■ Your assignment
Retype the records below exactly as they stand, omitting the pictures.

■ Exercise input
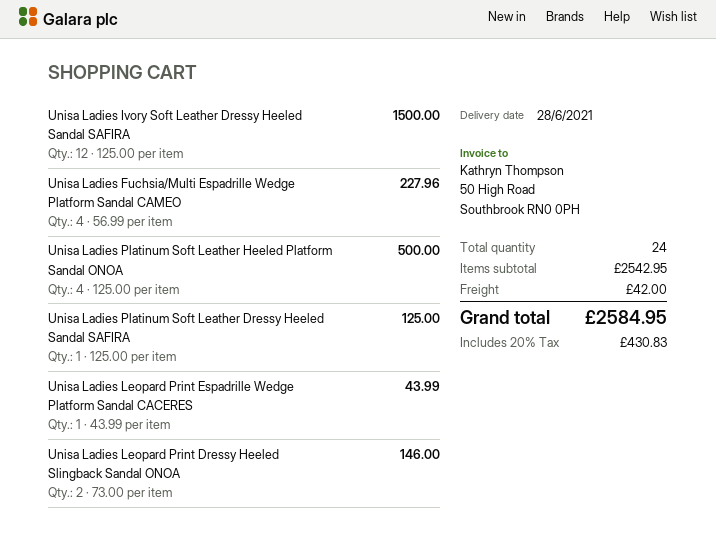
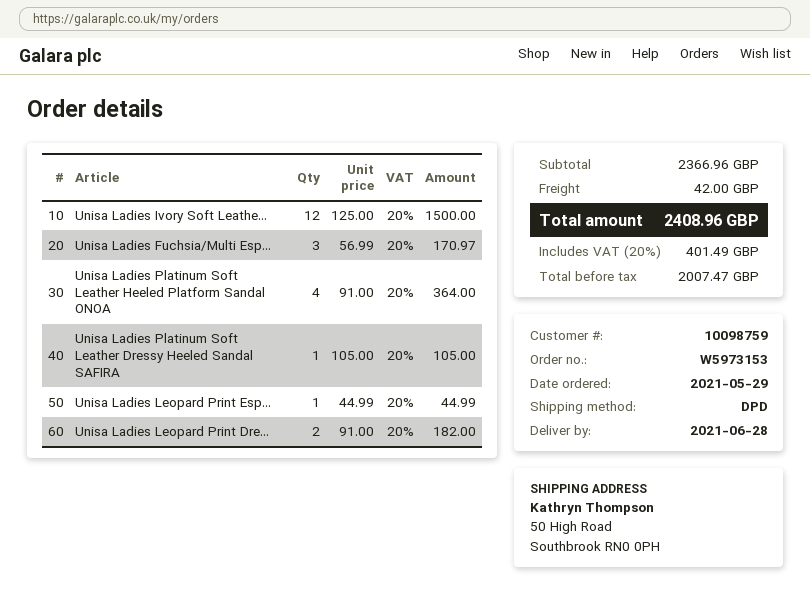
Unisa Ladies Fuchsia/Multi Espadrille Wedge Platform Sandal CAMEO: 4 x 56.99 = 227.96 -> 3 x 56.99 = 170.97
Unisa Ladies Platinum Soft Leather Heeled Platform Sandal ONOA: 4 x 125.00 = 500.00 -> 4 x 91.00 = 364.00
Unisa Ladies Platinum Soft Leather Dressy Heeled Sandal SAFIRA: 1 x 125.00 = 125.00 -> 1 x 105.00 = 105.00
Unisa Ladies Leopard Print Espadrille Wedge Platform Sandal CACERES: 1 x 43.99 = 43.99 -> 1 x 44.99 = 44.99
Unisa Ladies Leopard Print Dressy Heeled Slingback Sandal ONOA: 2 x 73.00 = 146.00 -> 2 x 91.00 = 182.00
subtotal: 2542.95 -> 2366.96
tax: 20% = 430.83 -> 20% = 401.49
total: 2584.95 -> 2408.96

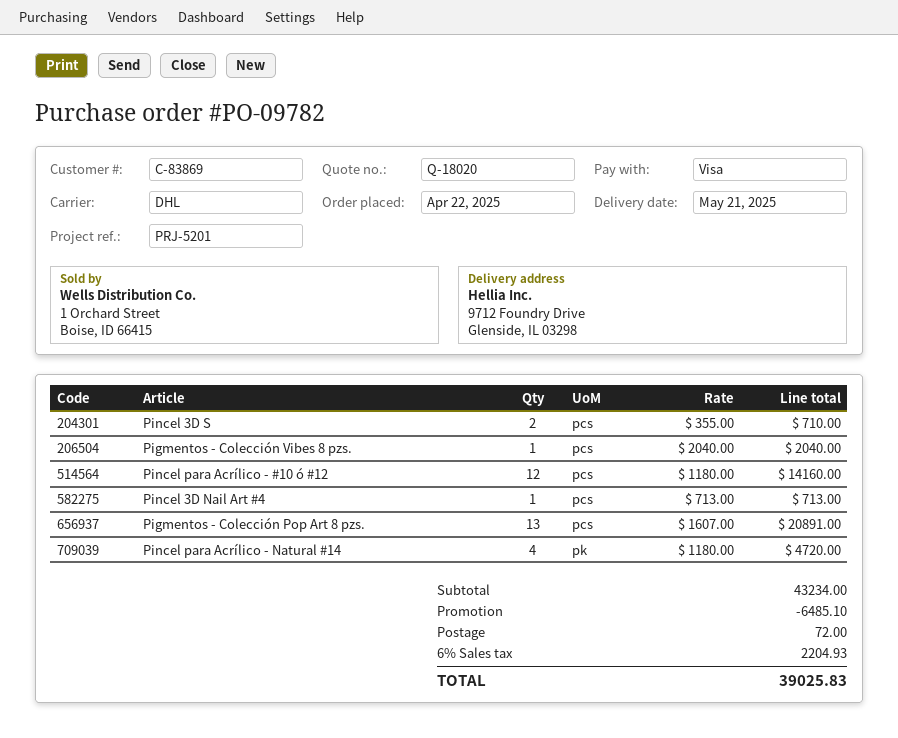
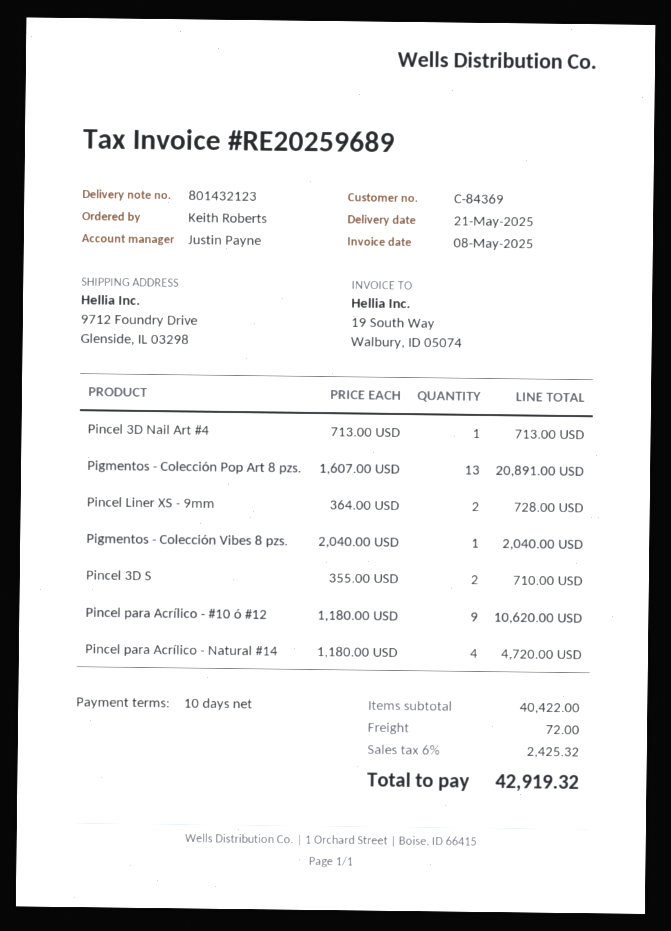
customer number: C-83869 -> C-84369
Pincel para Acrílico - #10 ó #12: 12 x 1180.00 = 14160.00 -> 9 x 1180.00 = 10620.00
Pincel Liner XS - 9mm: none -> 2 x 364.00 = 728.00
subtotal: 43234.00 -> 40422.00
discount: 6485.10 -> none
tax: 6% = 2204.93 -> 6% = 2425.32
total: 39025.83 -> 42919.32

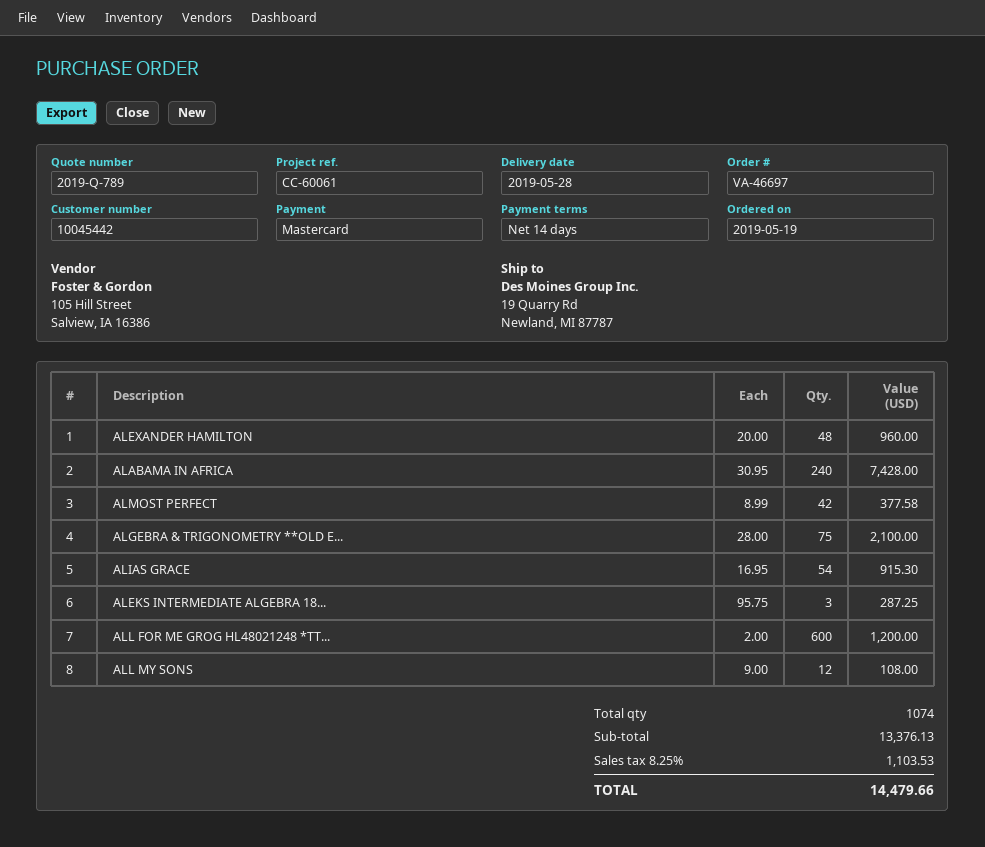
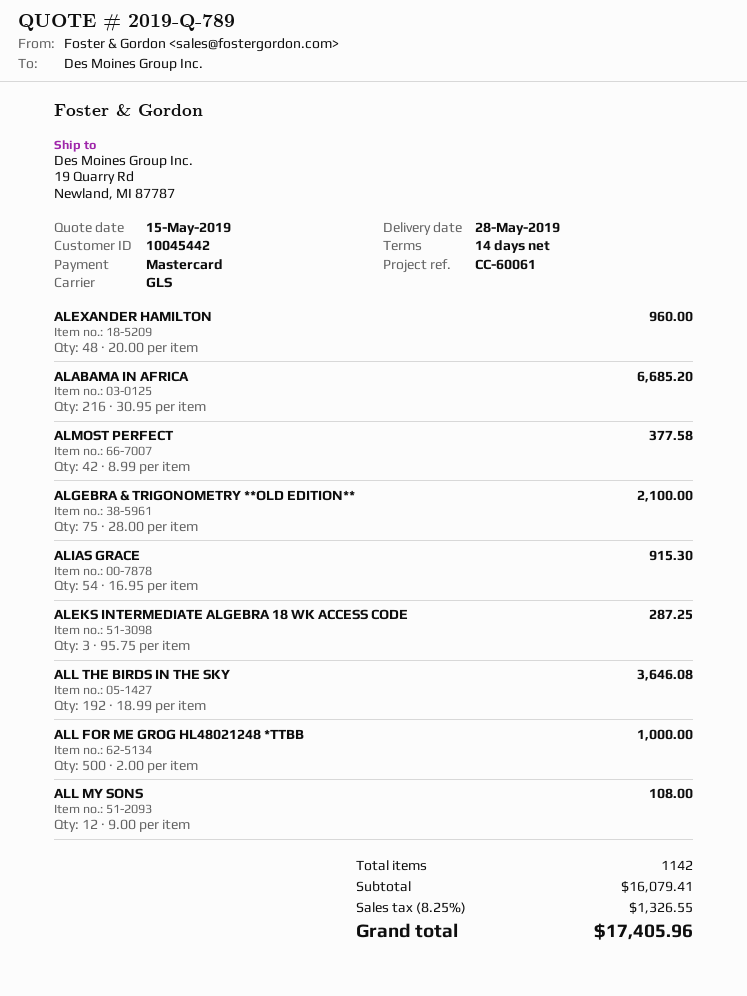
ALABAMA IN AFRICA: 240 x 30.95 = 7428.00 -> 216 x 30.95 = 6685.20
ALL FOR ME GROG HL48021248 *TT...: 600 x 2.00 = 1200.00 -> 500 x 2.00 = 1000.00
ALL THE BIRDS IN THE SKY: none -> 192 x 18.99 = 3646.08
total quantity: 1074 -> 1142
subtotal: 13376.13 -> 16079.41
tax: 8.25% = 1103.53 -> 8.25% = 1326.55
total: 14479.66 -> 17405.96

■ Answer to this exercise
Unisa Ladies Fuchsia/Multi Espadrille Wedge Platform Sandal CAMEO: 4 x 56.99 = 227.96 -> 3 x 56.99 = 170.97
Unisa Ladies Platinum Soft Leather Heeled Platform Sandal ONOA: 4 x 125.00 = 500.00 -> 4 x 91.00 = 364.00
Unisa Ladies Platinum Soft Leather Dressy Heeled Sandal SAFIRA: 1 x 125.00 = 125.00 -> 1 x 105.00 = 105.00
Unisa Ladies Leopard Print Espadrille Wedge Platform Sandal CACERES: 1 x 43.99 = 43.99 -> 1 x 44.99 = 44.99
Unisa Ladies Leopard Print Dressy Heeled Slingback Sandal ONOA: 2 x 73.00 = 146.00 -> 2 x 91.00 = 182.00
subtotal: 2542.95 -> 2366.96
tax: 20% = 430.83 -> 20% = 401.49
total: 2584.95 -> 2408.96

customer number: C-83869 -> C-84369
Pincel para Acrílico - #10 ó #12: 12 x 1180.00 = 14160.00 -> 9 x 1180.00 = 10620.00
Pincel Liner XS - 9mm: none -> 2 x 364.00 = 728.00
subtotal: 43234.00 -> 40422.00
discount: 6485.10 -> none
tax: 6% = 2204.93 -> 6% = 2425.32
total: 39025.83 -> 42919.32

ALABAMA IN AFRICA: 240 x 30.95 = 7428.00 -> 216 x 30.95 = 6685.20
ALL FOR ME GROG HL48021248 *TT...: 600 x 2.00 = 1200.00 -> 500 x 2.00 = 1000.00
ALL THE BIRDS IN THE SKY: none -> 192 x 18.99 = 3646.08
total quantity: 1074 -> 1142
subtotal: 13376.13 -> 16079.41
tax: 8.25% = 1103.53 -> 8.25% = 1326.55
total: 14479.66 -> 17405.96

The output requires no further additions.